Procedure of Insertion of Ventricular Assist Devices:
- The procedure to implant a ventricular assist device (VAD) generally takes four to six hours.
- The surgical team include surgeon, Surgical nurses, Anesthesiologists, Perfusionists and Engineers.
- Local anesthesia will be given by an anesthesiologist to make you sleep before the surgery. The anesthesiologist will check your heart rate, blood pressure, oxygen levels, and breathing uring the surgery.
- A breathing tube will be placed in your windpipe through your mouth which is connected to a ventilator machine to support your breathing during the surgery.
- Medicines are used to stop your heart so that the surgeons can operate on your heart while it is not moving.
- Oxygen-rich blood will keep moving through your body during the surgery through a heart-lung bypass machine.
- Your surgeons will cut into your chest bone to perform the surgery. After cutting the chest bone, your ribcage will be opened so that the surgeon can operate on your heart so that the surgeon can operate on your heart.
- A VAD will be implanted by the surgical team.
- An implanted left ventricular assist device (LVAD) consist of a tube that carries blood from the left ventricle of your heart to a pump, a pump that delivers blood through another tube to the aorta and the artery that leads out to the body from the heart which then delivers blood to the body.
- The pump is connected through a cable inserted through the skin to the control unit and battery pack outside your body.
- Your doctors will take you off the heart-lung bypass machine after your VAD is implanted and working properly so that the VAD can begin pumping blood through your heart.
- A pumping action is used by certain types of VADs to pump blood in the way similar to your heart does as they help pump blood from one or both lower chambers of your heart and on to the rest of your body.
- Other types of VADs are continuous flow devices which are smaller and allow a continuous stream of blood to flow through your heart.
Recovery from Insertion of Ventricular Assist Devices:
- The duration to stay in hospital after surgery can be a month or more and the recovery time will depend on your health condition before the surgery.
- You will be moved to the intensive care unit right after surgery.
- Fluids and medications will be given through intravenous (IV) lines.
- Urine from your bladder and fluid and blood from your chest can be drained by other tubes.
- Oxygen can be given through a mask or nasal prongs in your nose.
- Your condition will be monitored and the signs of infection in your incision sites will be watched by your treatment team.
- The pain you have after surgery can be managed by your treatment team.

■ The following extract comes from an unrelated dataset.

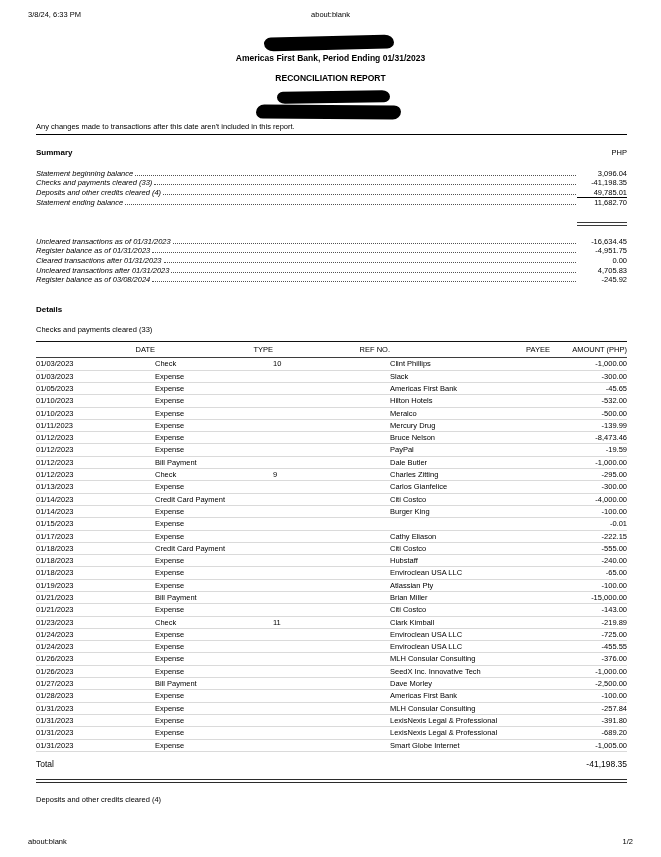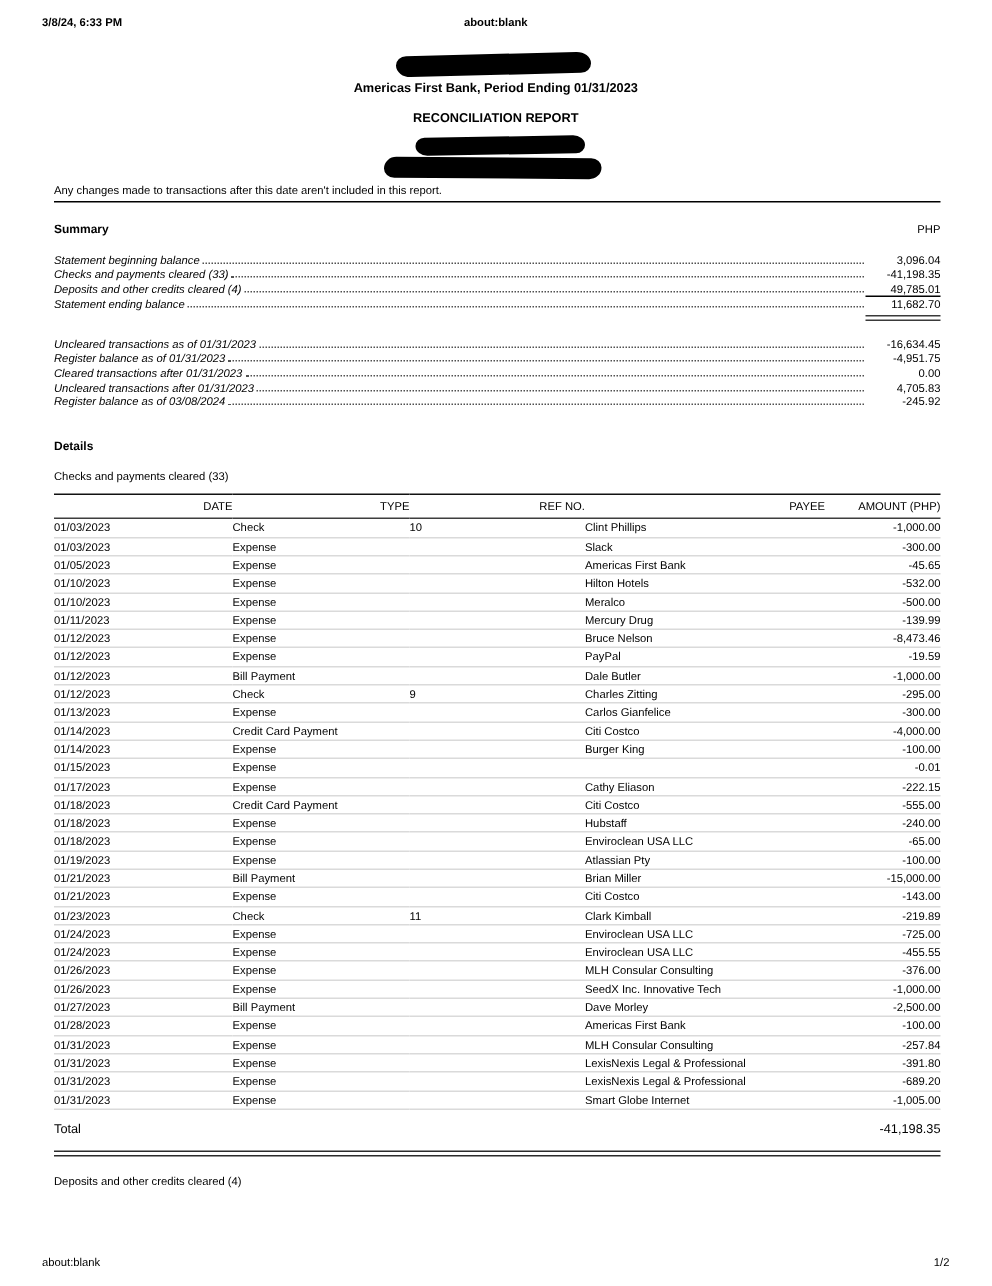"3/8/24, 6:33 PM" .print-header { font-weight: bold -> none }
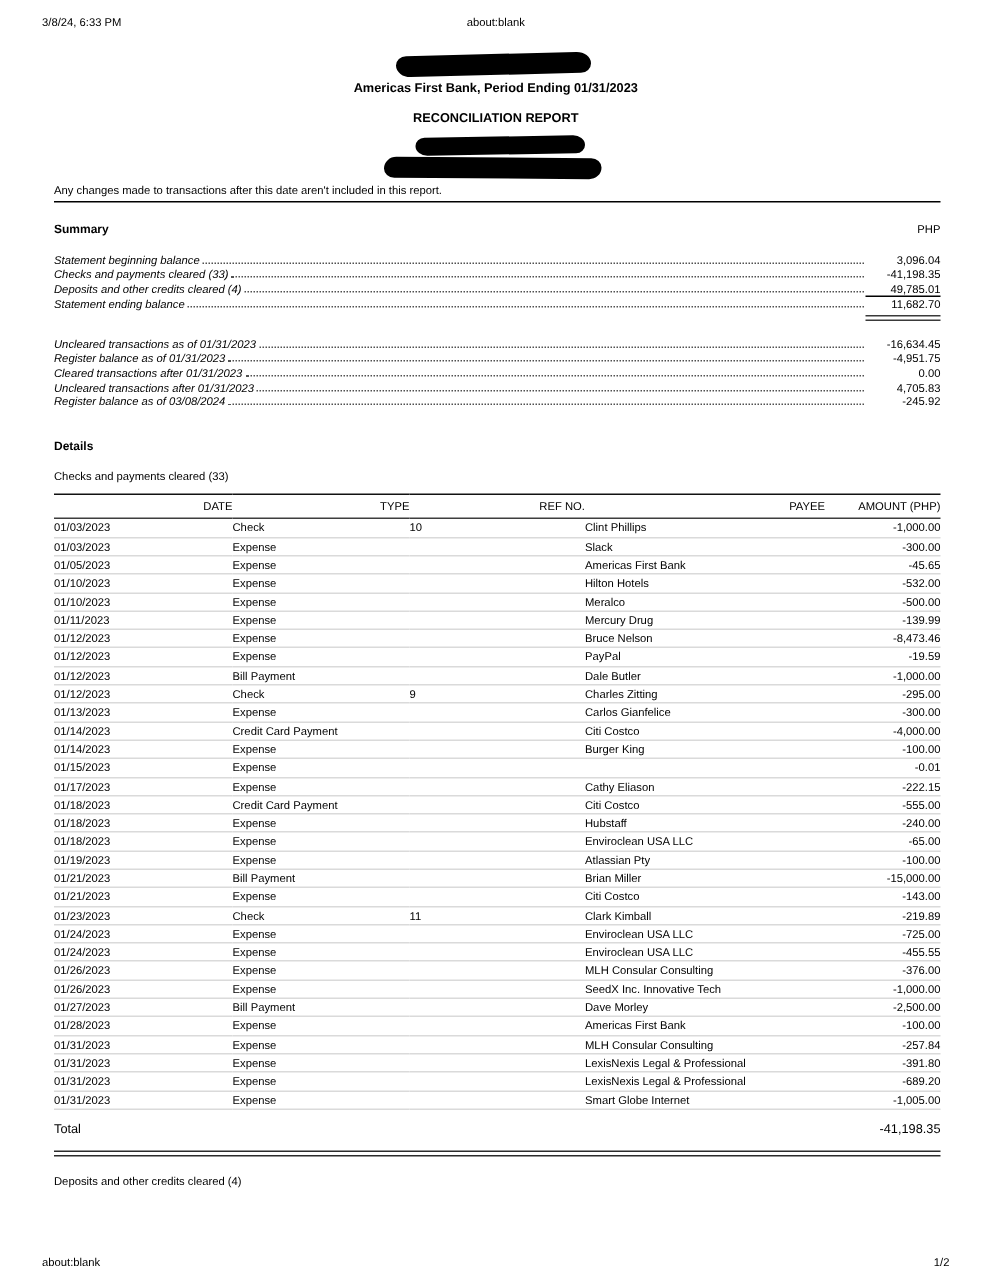"11,682.70" .sum-val.u-double { padding-bottom: 2px -> 14px }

- You may need to remain connected to a ventilator for several days after surgery until you are able to breathe on your own as your lungs may not work properly immediately after your surgery.
- Antibiotics and blood-thinning medications will be prescribed to prevent infection and other complications while you are in the hospital.
- Blood-thinning medications, including aspirin and warfarin should be continued during the time you have a VAD to prevent blood clots.